▶ **Task item**: Return all of the data exactly, omitting any images.
==============================
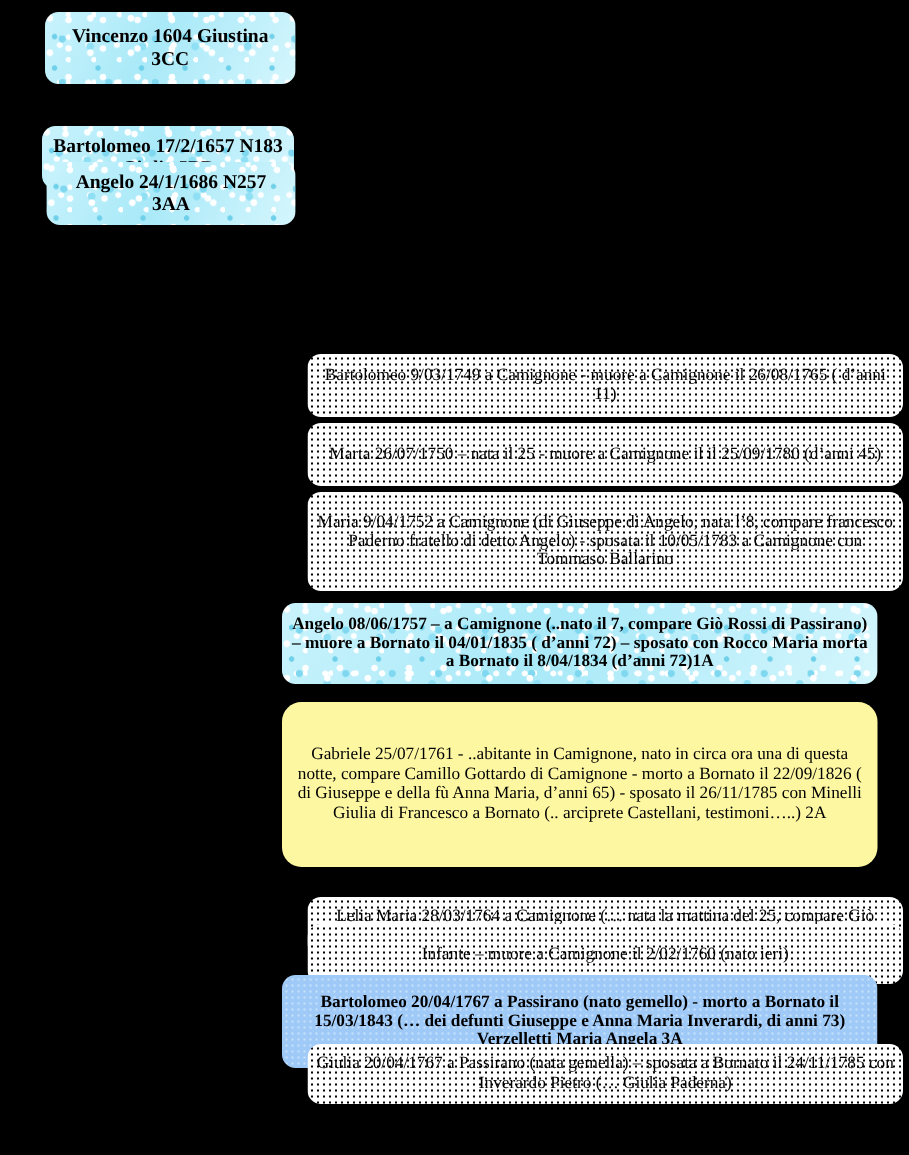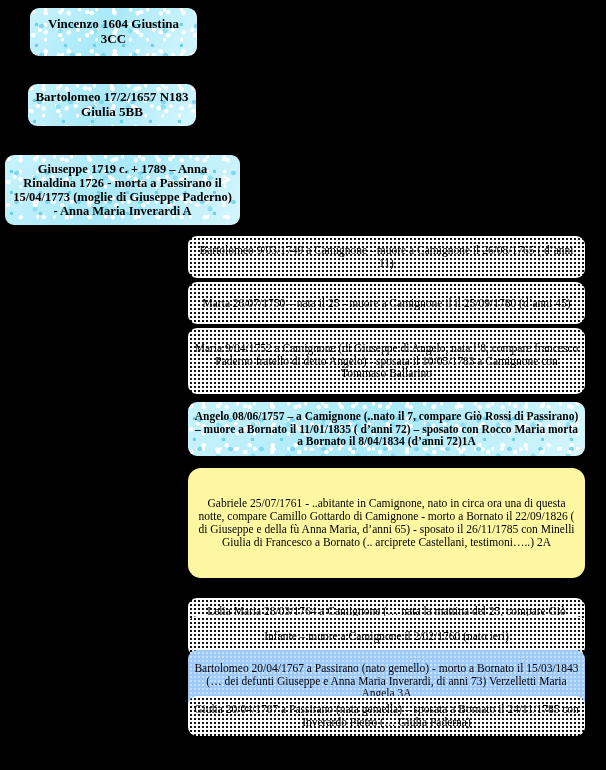--- a/index.html
+++ b/index.html
@@ -50,37 +50,38 @@
   }
 
   
   .tex-dots {
     background-color: #ffffff;
     background-image: radial-gradient(#000000 0.7px, transparent 0.8px);
     background-size: 4px 4px;
     background-position: 1px 1px;
     border-radius: 9px;
     font-weight: normal;
+    margin-left: 17px;
   }
 
   
   .tex-yellow {
     background-color: #fdf7a2;
     border-radius: 13px;
     font-weight: normal;
   }
 
   
   .tex-blue {
     background-color: #9fc9f7;
     background-image: radial-gradient(#c9e2fb 0.75px, transparent 0.85px);
     background-size: 4px 4px;
     background-position: 1px 1px;
     border-radius: 9px;
-    font-weight: normal;
+    font-weight: bold;
     justify-content: center;
   }
 
   .fs-13 { font-size: 13px; }
   .fs-12 { font-size: 12.5px; }
   .fs-11 { font-size: 11.5px; }
   .fs-11b { font-size: 11.5px; }
 </style>
 </head>
 <body>
@@ -88,39 +89,39 @@
 <div id="canvas">
 
   <div class="node tex-cyan fs-13" style="left:30px; top:8px; width:167px; height:48px;">
     <span class="txt">Vincenzo 1604 Giustina 3CC</span>
   </div>
 
   <div class="node tex-cyan fs-13" style="left:28px; top:64px; width:168px; height:42px;margin-top:20px;">
     <span class="txt">Bartolomeo 17/2/1657 N183 Giulia 5BB</span>
   </div>
 
+  <div class="node tex-cyan fs-13" style="left:31px; top:108px; width:166px; height:42px;">
+    <span class="txt">Angelo 24/1/1686 N257 3AA</span>
+  </div>
 
-  <div class="node tex-cyan fs-12" style="left:5px; top:155px; width:235px; height:70px;">
-    <span class="txt">Giuseppe 1719 c. + 1789 – Anna Rinaldina 1726 -  morta a Passirano il 15/04/1773 (moglie di Giuseppe Paderno)  -  Anna Maria Inverardi A</span>
-  </div>
 
   <div class="node tex-dots fs-11" style="left:188px; top:236px; width:397px; height:42px;">
     <span class="txt">Bartolomeo 9/03/1749 a Camignone -  muore a Camignone il 26/08/1765 ( d’anni 11)</span>
   </div>
 
   <div class="node tex-dots fs-11" style="left:188px; top:282px; width:397px; height:42px;">
     <span class="txt">Marta 26/07/1750 – nata il 25 -  muore a Camignone il  il 25/09/1780 (d’anni 45)</span>
   </div>
 
   <div class="node tex-dots fs-11" style="left:188px; top:328px; width:397px; height:66px;justify-content:center;">
     <span class="txt">Maria  9/04/1752  a Camignone (di Giuseppe di Angelo,  nata l’8, compare  francesco Paderno fratello di detto Angelo) - sposata il 10/05/1783 a Camignone con Tommaso Ballarino</span>
   </div>
 
   <div class="node tex-cyan fs-11b" style="left:188px; top:402px; width:397px; height:54px;">
-    <span class="txt">Angelo 08/06/1757 – a Camignone (..nato il 7, compare  Giò  Rossi di Passirano) – muore a Bornato il 11/01/1835 ( d’anni 72) – sposato con Rocco Maria  morta a Bornato il 8/04/1834 (d’anni 72)1A</span>
+    <span class="txt">Angelo 08/06/1757 – a Camignone (..nato il 7, compare  Giò  Rossi di Passirano) – muore a Bornato il 04/01/1835 ( d’anni 72) – sposato con Rocco Maria  morta a Bornato il 8/04/1834 (d’anni 72)1A</span>
   </div>
 
   <div class="node tex-yellow fs-11" style="left:188px; top:468px; width:397px; height:110px;">
     <span class="txt">Gabriele  25/07/1761 -  ..abitante in Camignone, nato in circa ora una di questa notte, compare Camillo Gottardo di Camignone -  morto a Bornato il 22/09/1826 ( di Giuseppe e della fù Anna Maria, d’anni 65)  -   sposato il 26/11/1785  con Minelli Giulia di Francesco a Bornato (.. arciprete Castellani, testimoni…..)  2A</span>
   </div>
 
   <div class="node tex-dots fs-11" style="left:188px; top:598px; width:397px; height:38px;">
     <span class="txt">Lelia  Maria 28/03/1764  a Camignone (…  nata la mattina del 25, compare Giò Maria Bosio di Passirano)  - muore a Bornato il 2/09/1777</span>
   </div>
==============================
▶ **Response area**:
--- a/index.html
+++ b/index.html
@@ -50,37 +50,38 @@
   }
 
   
   .tex-dots {
     background-color: #ffffff;
     background-image: radial-gradient(#000000 0.7px, transparent 0.8px);
     background-size: 4px 4px;
     background-position: 1px 1px;
     border-radius: 9px;
     font-weight: normal;
+    margin-left: 17px;
   }
 
   
   .tex-yellow {
     background-color: #fdf7a2;
     border-radius: 13px;
     font-weight: normal;
   }
 
   
   .tex-blue {
     background-color: #9fc9f7;
     background-image: radial-gradient(#c9e2fb 0.75px, transparent 0.85px);
     background-size: 4px 4px;
     background-position: 1px 1px;
     border-radius: 9px;
-    font-weight: normal;
+    font-weight: bold;
     justify-content: center;
   }
 
   .fs-13 { font-size: 13px; }
   .fs-12 { font-size: 12.5px; }
   .fs-11 { font-size: 11.5px; }
   .fs-11b { font-size: 11.5px; }
 </style>
 </head>
 <body>
@@ -88,39 +89,39 @@
 <div id="canvas">
 
   <div class="node tex-cyan fs-13" style="left:30px; top:8px; width:167px; height:48px;">
     <span class="txt">Vincenzo 1604 Giustina 3CC</span>
   </div>
 
   <div class="node tex-cyan fs-13" style="left:28px; top:64px; width:168px; height:42px;margin-top:20px;">
     <span class="txt">Bartolomeo 17/2/1657 N183 Giulia 5BB</span>
   </div>
 
+  <div class="node tex-cyan fs-13" style="left:31px; top:108px; width:166px; height:42px;">
+    <span class="txt">Angelo 24/1/1686 N257 3AA</span>
+  </div>
 
-  <div class="node tex-cyan fs-12" style="left:5px; top:155px; width:235px; height:70px;">
-    <span class="txt">Giuseppe 1719 c. + 1789 – Anna Rinaldina 1726 -  morta a Passirano il 15/04/1773 (moglie di Giuseppe Paderno)  -  Anna Maria Inverardi A</span>
-  </div>
 
   <div class="node tex-dots fs-11" style="left:188px; top:236px; width:397px; height:42px;">
     <span class="txt">Bartolomeo 9/03/1749 a Camignone -  muore a Camignone il 26/08/1765 ( d’anni 11)</span>
   </div>
 
   <div class="node tex-dots fs-11" style="left:188px; top:282px; width:397px; height:42px;">
     <span class="txt">Marta 26/07/1750 – nata il 25 -  muore a Camignone il  il 25/09/1780 (d’anni 45)</span>
   </div>
 
   <div class="node tex-dots fs-11" style="left:188px; top:328px; width:397px; height:66px;justify-content:center;">
     <span class="txt">Maria  9/04/1752  a Camignone (di Giuseppe di Angelo,  nata l’8, compare  francesco Paderno fratello di detto Angelo) - sposata il 10/05/1783 a Camignone con Tommaso Ballarino</span>
   </div>
 
   <div class="node tex-cyan fs-11b" style="left:188px; top:402px; width:397px; height:54px;">
-    <span class="txt">Angelo 08/06/1757 – a Camignone (..nato il 7, compare  Giò  Rossi di Passirano) – muore a Bornato il 11/01/1835 ( d’anni 72) – sposato con Rocco Maria  morta a Bornato il 8/04/1834 (d’anni 72)1A</span>
+    <span class="txt">Angelo 08/06/1757 – a Camignone (..nato il 7, compare  Giò  Rossi di Passirano) – muore a Bornato il 04/01/1835 ( d’anni 72) – sposato con Rocco Maria  morta a Bornato il 8/04/1834 (d’anni 72)1A</span>
   </div>
 
   <div class="node tex-yellow fs-11" style="left:188px; top:468px; width:397px; height:110px;">
     <span class="txt">Gabriele  25/07/1761 -  ..abitante in Camignone, nato in circa ora una di questa notte, compare Camillo Gottardo di Camignone -  morto a Bornato il 22/09/1826 ( di Giuseppe e della fù Anna Maria, d’anni 65)  -   sposato il 26/11/1785  con Minelli Giulia di Francesco a Bornato (.. arciprete Castellani, testimoni…..)  2A</span>
   </div>
 
   <div class="node tex-dots fs-11" style="left:188px; top:598px; width:397px; height:38px;">
     <span class="txt">Lelia  Maria 28/03/1764  a Camignone (…  nata la mattina del 25, compare Giò Maria Bosio di Passirano)  - muore a Bornato il 2/09/1777</span>
   </div>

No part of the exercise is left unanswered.